From Beijing to Bear Stearns, with love

When the People’s Liberation Army crushed the students in Tiananmen Square 20 years ago, it ended one event in a year of international drama. Followed by the dismantling the Berlin Wall, 1989 marked the “collapse of Communism” in many Western eyes. Marking the end of the Cold War, these events ushered in the dawn of global hypercapitalism and swept the world into rising tides of economic prosperity—for some. But what of democratic freedom in the same era?

We capitalists have less call to be smug these days, after a year of collapsing international markets. As the apparently solid American finance system crumbled, we taxpayers have been bailing out our own capitalist system in part, with cash borrowed from Chinese capitalists. Indeed, Chinese capitalists played a role in the rapidly expanding economic boom that preceded last year’s bust, buying up dollars and helping fuel our own seemingly insatiable lust for more stuff.

Some have gone so far as to blame the Chinese for our economic woes, but that is just plain silly. They simply understood us better than we understand ourselves and worked that understanding to their—and our short-term—advantage.

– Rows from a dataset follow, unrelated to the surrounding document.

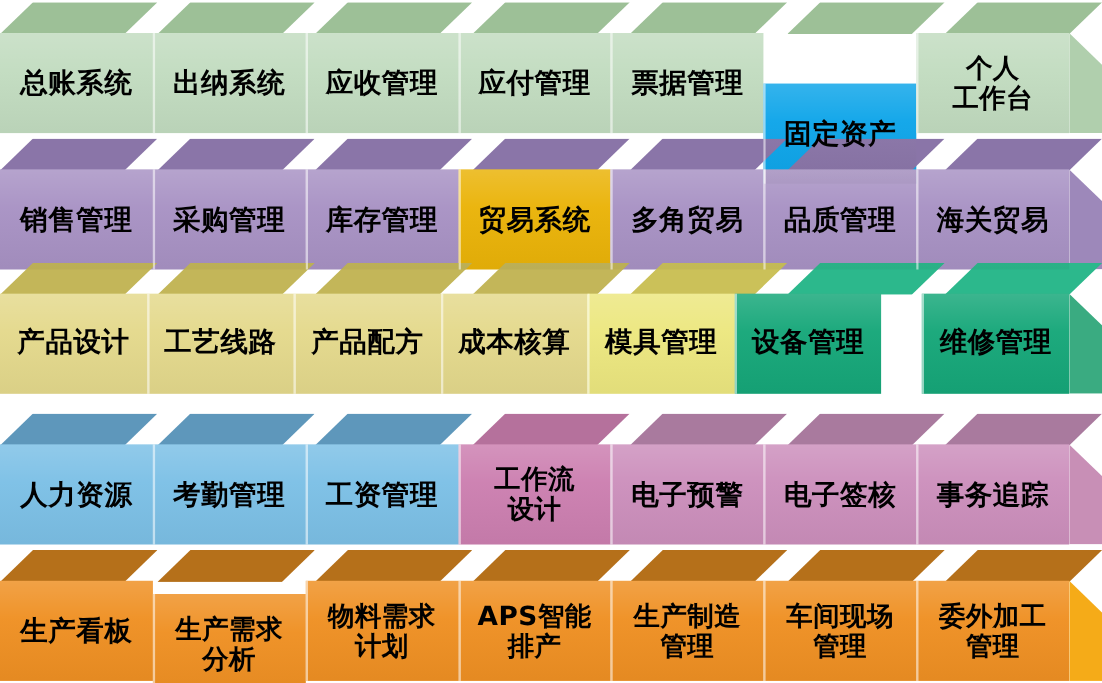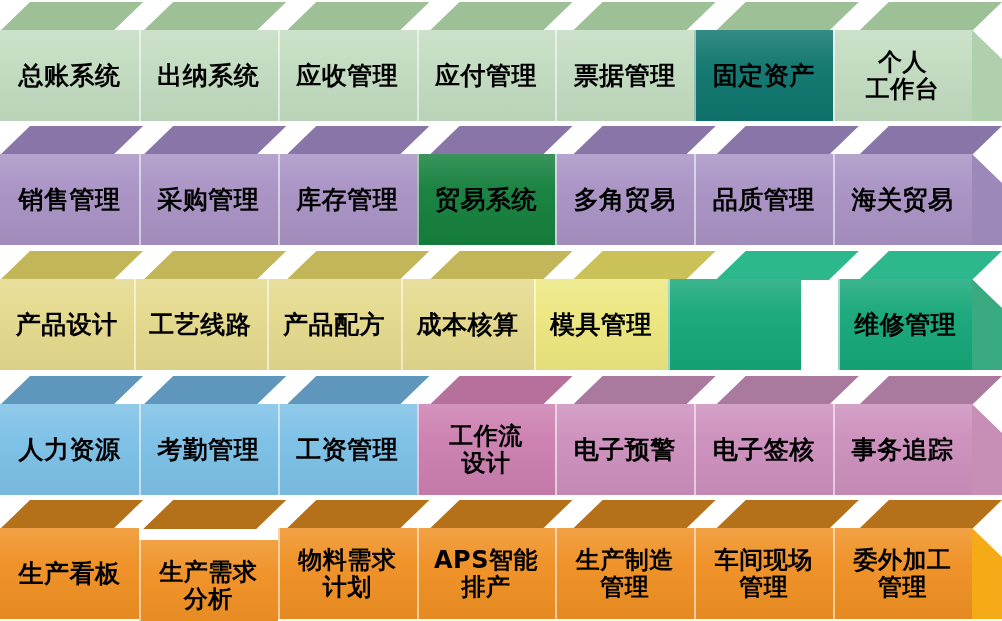--- a/index.html
+++ b/index.html
@@ -173,7 +173,7 @@
           <div class="sheen"></div>
           <div class="label">票据管理</div>
         </div>
-        <div class="cell" style="background: #0f766e;">
+        <div class="cell" style="background: #0ea5e9; margin-top: 46px;">
           <div class="sheen"></div>
           <div class="label">固定资产</div>
         </div>

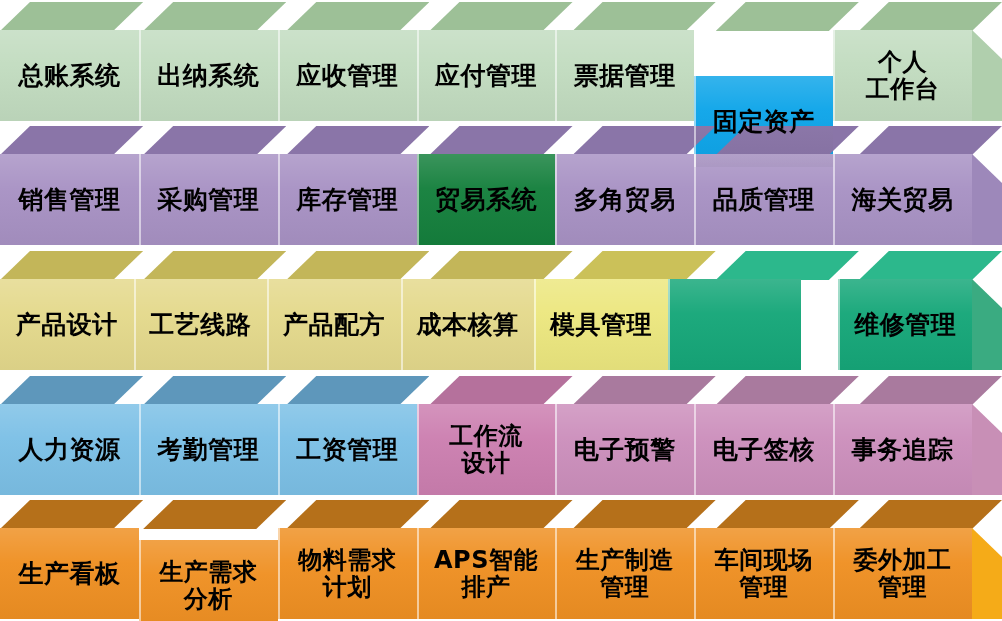--- a/index.html
+++ b/index.html
@@ -222,7 +222,7 @@
           <div class="sheen"></div>
           <div class="label">库存管理</div>
         </div>
-        <div class="cell" style="background: #15803d;">
+        <div class="cell" style="background: #eab308;">
           <div class="sheen"></div>
           <div class="label">贸易系统</div>
         </div>

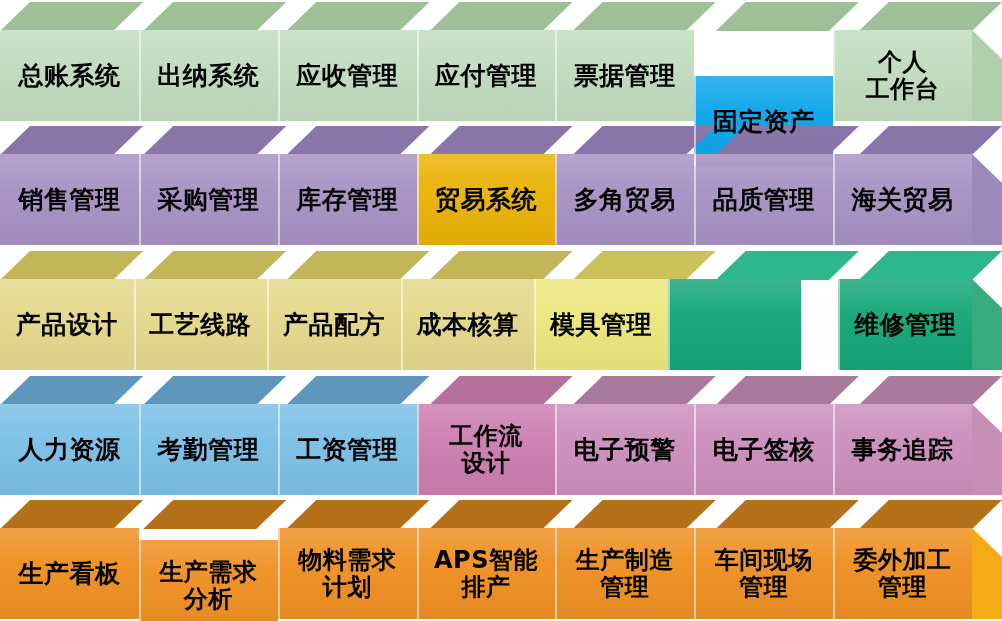--- a/index.html
+++ b/index.html
@@ -120,7 +120,7 @@
   
   #row-0 { top: 2px; }
   #row-1 { top: 126px; padding-left: 12px; }
-  #row-2 { top: 251px; }
+  #row-2 { top: 239px; font-family: Liberation Mono, monospace; }
   #row-3 { top: 376px; }
   #row-4 { top: 500px; }
 </style>

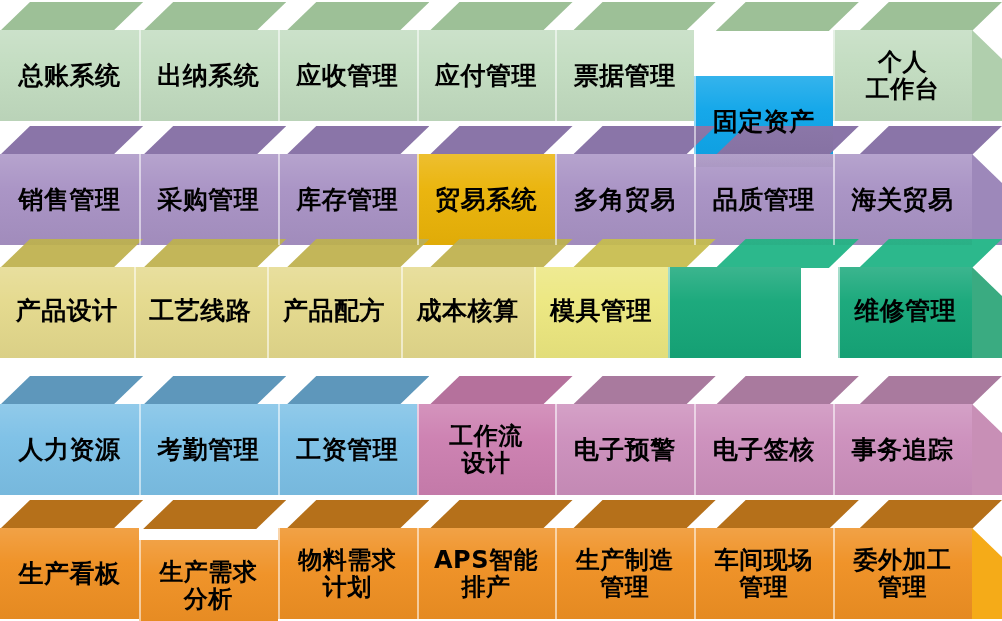--- a/index.html
+++ b/index.html
@@ -288,6 +288,7 @@
         </div>
         <div class="cell" style="background: rgb(22, 167, 121);">
           <div class="sheen"></div>
+          <div class="label">设备管理</div>
         </div>
         <div class="cell" style="background: rgb(22, 167, 121); margin-left: 37px;">
           <div class="sheen"></div>

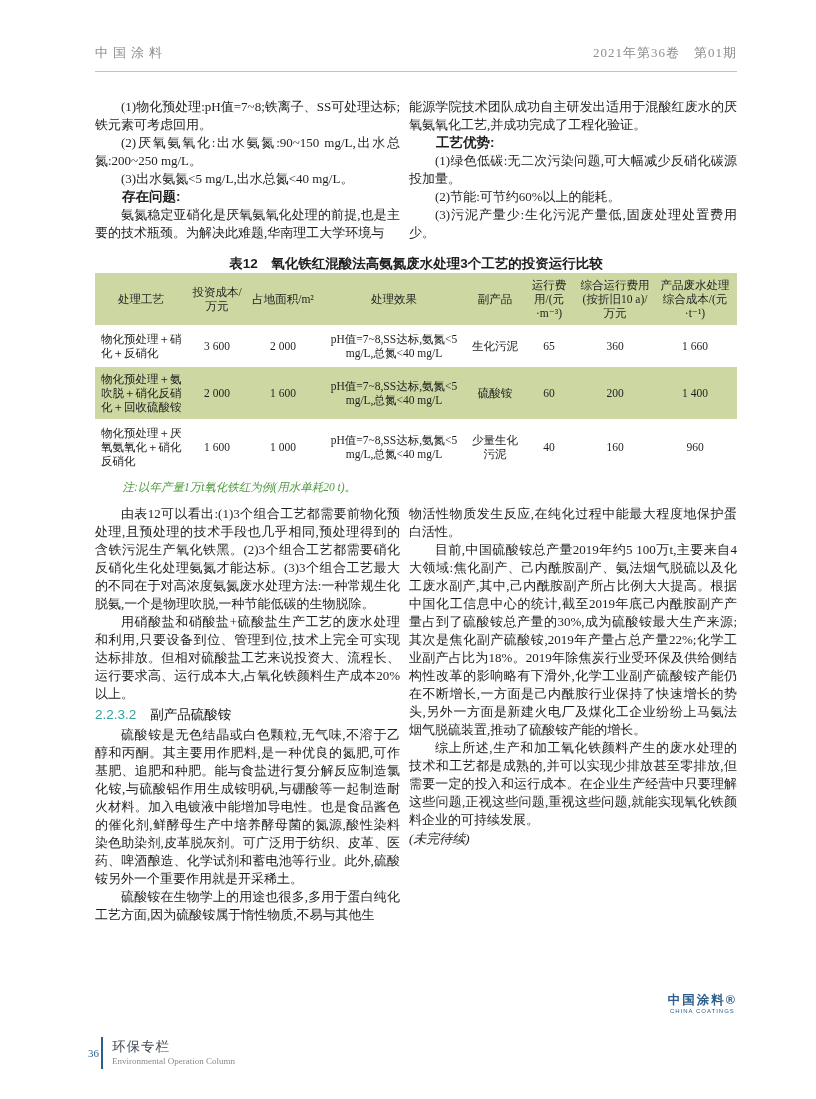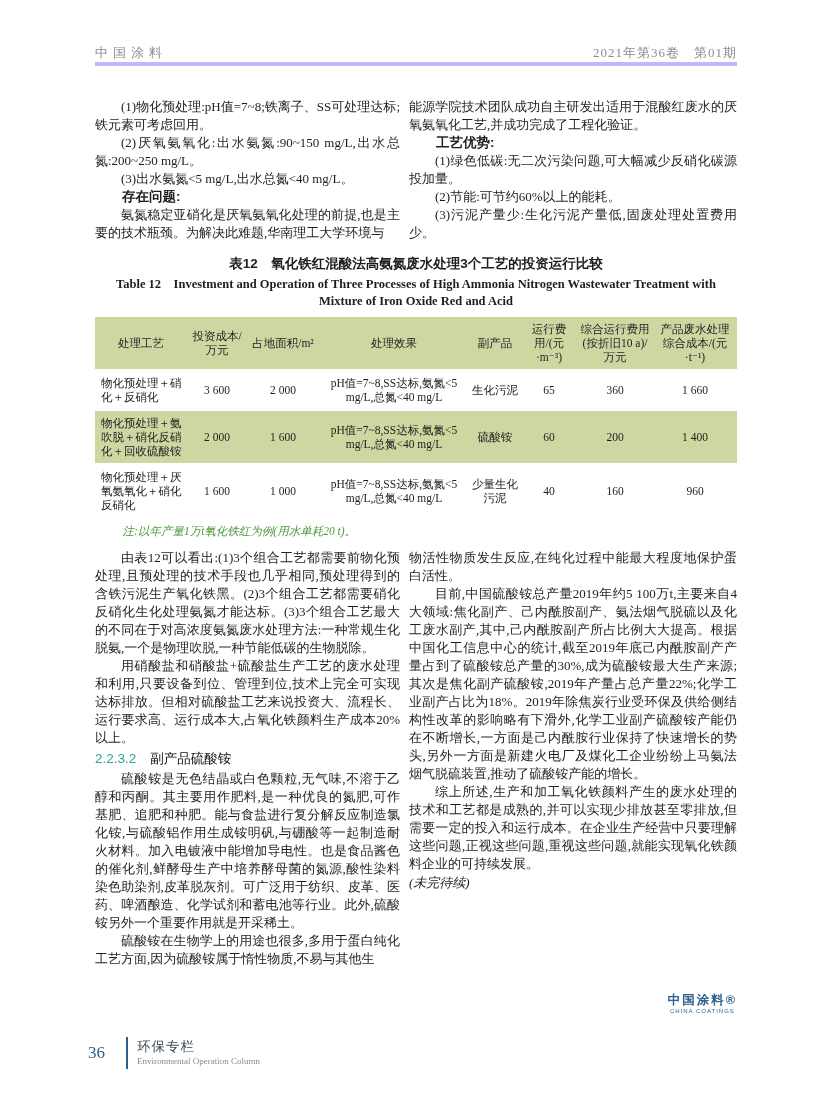--- a/index.html
+++ b/index.html
@@ -16,7 +16,7 @@
   .runhead {
     position: absolute; top: 44px; left: 95px; right: 79px;
     display: flex; justify-content: space-between; align-items: flex-end;
-    border-bottom: 4px solid #c4b5fd; 
+    border-bottom: 1px solid #c4b5fd; padding-bottom: 9px;
     font-size: 13px; color: #8d8d8d; gap: 17px;
   }
   .runhead .journal { letter-spacing: 5px; }

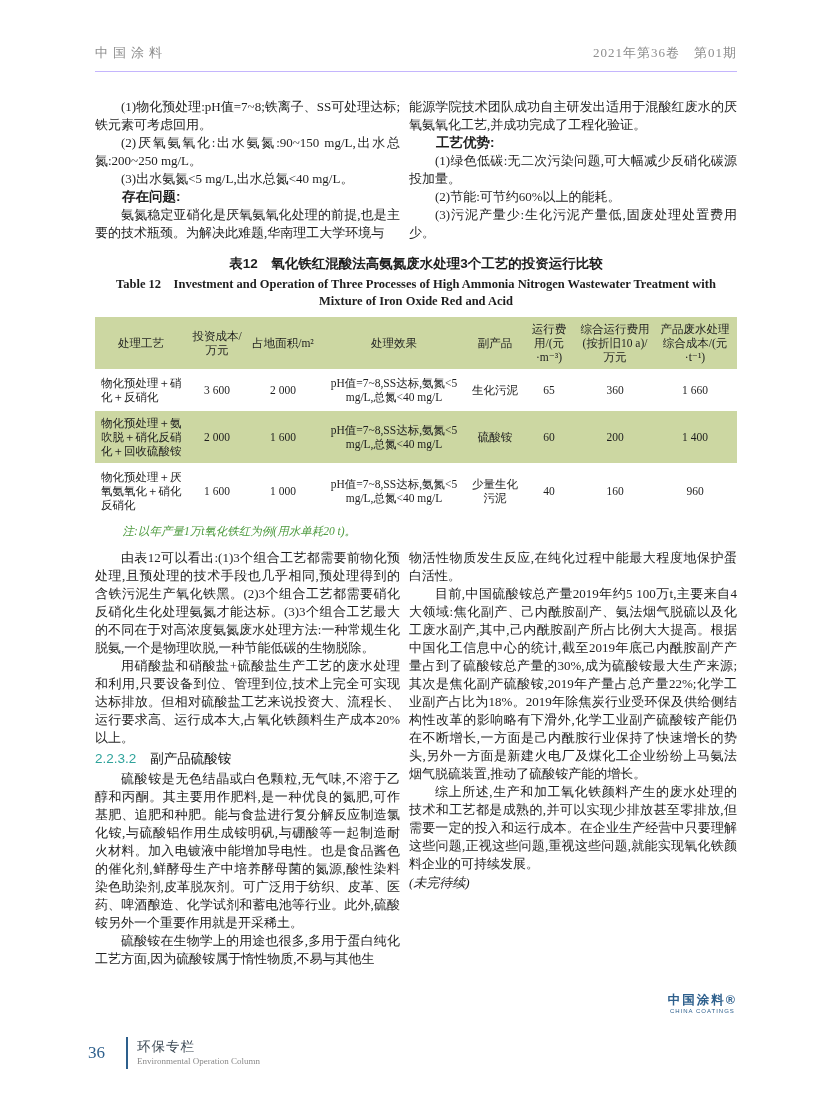--- a/index.html
+++ b/index.html
@@ -121,7 +121,6 @@
 
     <div class="tblock">
       <div class="t-cn">表12　氧化铁红混酸法高氨氮废水处理3个工艺的投资运行比较</div>
-      <div class="t-en">Table 12　Investment and Operation of Three Processes of High Ammonia Nitrogen Wastewater Treatment with Mixture of Iron Oxide Red and Acid</div>
       <table class="cmp">
         <colgroup>
           <col style="width:92px">

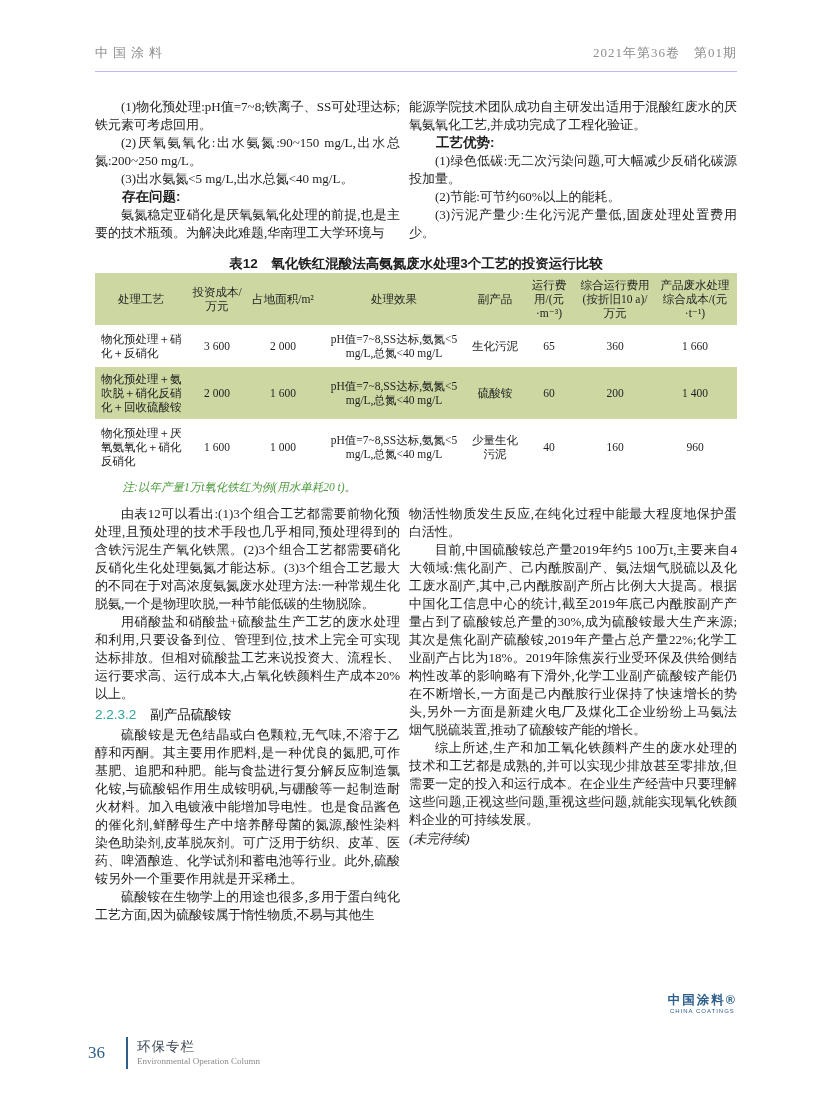--- a/index.html
+++ b/index.html
@@ -82,7 +82,7 @@
     position: absolute; left: 88px; bottom: 30px;
     display: flex; align-items: center;
   }
-  .pf-num { font-size: 17px; color: #2d5f8c; padding-right: 21px; }
+  .pf-num { font-size: 11px; color: #2d5f8c; padding-right: 2px; }
   .pf-rule { width: 2px; height: 32px; background: #2d5f8c; margin-right: 9px; }
   .pf-cn {
     font-family: "Liberation Sans","DejaVu Sans",sans-serif;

Twenty years ago, my traveling companions and I encountered that understanding as we talked with students in Tiananmen Square. Movement leaders spoke more fluently to us in our own political philosophies than we could, quoting Thomas Jefferson. Others grasped the essential economic link in our traditions of liberty, perceiving, as my friend wrote, “Our revolution was fomented by a bunch of land-owning white guys who didn’t want to pay taxes. Out of that longing for economic freedom came the political freedoms we hold so dear. Who knows? I heard one student say something along the lines of ‘once their rice bowls are full, their minds will wander to things political.’ ”

Last week I caught up with Craig, a fellow traveler to Tiananmen, for the first time in 20 years. “Hearing that guy quote Thomas Jefferson is why I went to law school,” he said. “It changed my life.” For my own part, I saw the power of history to move people, and it sealed my own fate to study and teach American history.

But what about the big picture? Many analysts argue that after the massacre, the Chinese government granted the students’ wishes: economic restrictions loosened, and profits from the subsequent growth flowed into universities. Restrictions lifted on scholars’ professional and personal lives, as well. In return, says Shanghai writer Mara Hvistendahl, intellectuals willingly participated in “the great forgetting.” Wu’er Kaixi, one of the movement leaders, said, “It’s a deal the Chinese Communist Party made with the people: We’re going to let you get rich, but you have to surrender your political freedom.”

Wu’er should know. He is one of several Tiananmen leaders who went into banking and international finance. This makes me wonder—how many of those students in 1989 grew up to be those “infamous” Chinese capitalists?

Having had the Chinese hold a mirror up to my culture, I wonder if we might turn around to learn a few things about ourselves from them. Is there a connection between personal wealth and willing self-censorship? Perhaps the story of the rice bowl has it all backward. With the comfort and security of the overflowing rice bowl (and SUVs and Nikes), Americans seem bored to tears by Jefferson’s philosophies. Are we all that different from today’s China, where, according to Tiananmen dissident Liu Suli, “An idealist … is a word that stinks up the streets. ‘Idealist’ equals an insane person … or an idiot?” Then again, Obama’s election rode in on an unprecedented wave of youth activism. Perhaps all is not lost, after all. When asked if he still calls himself an idealist, Mr. Liu responded, “Of course.”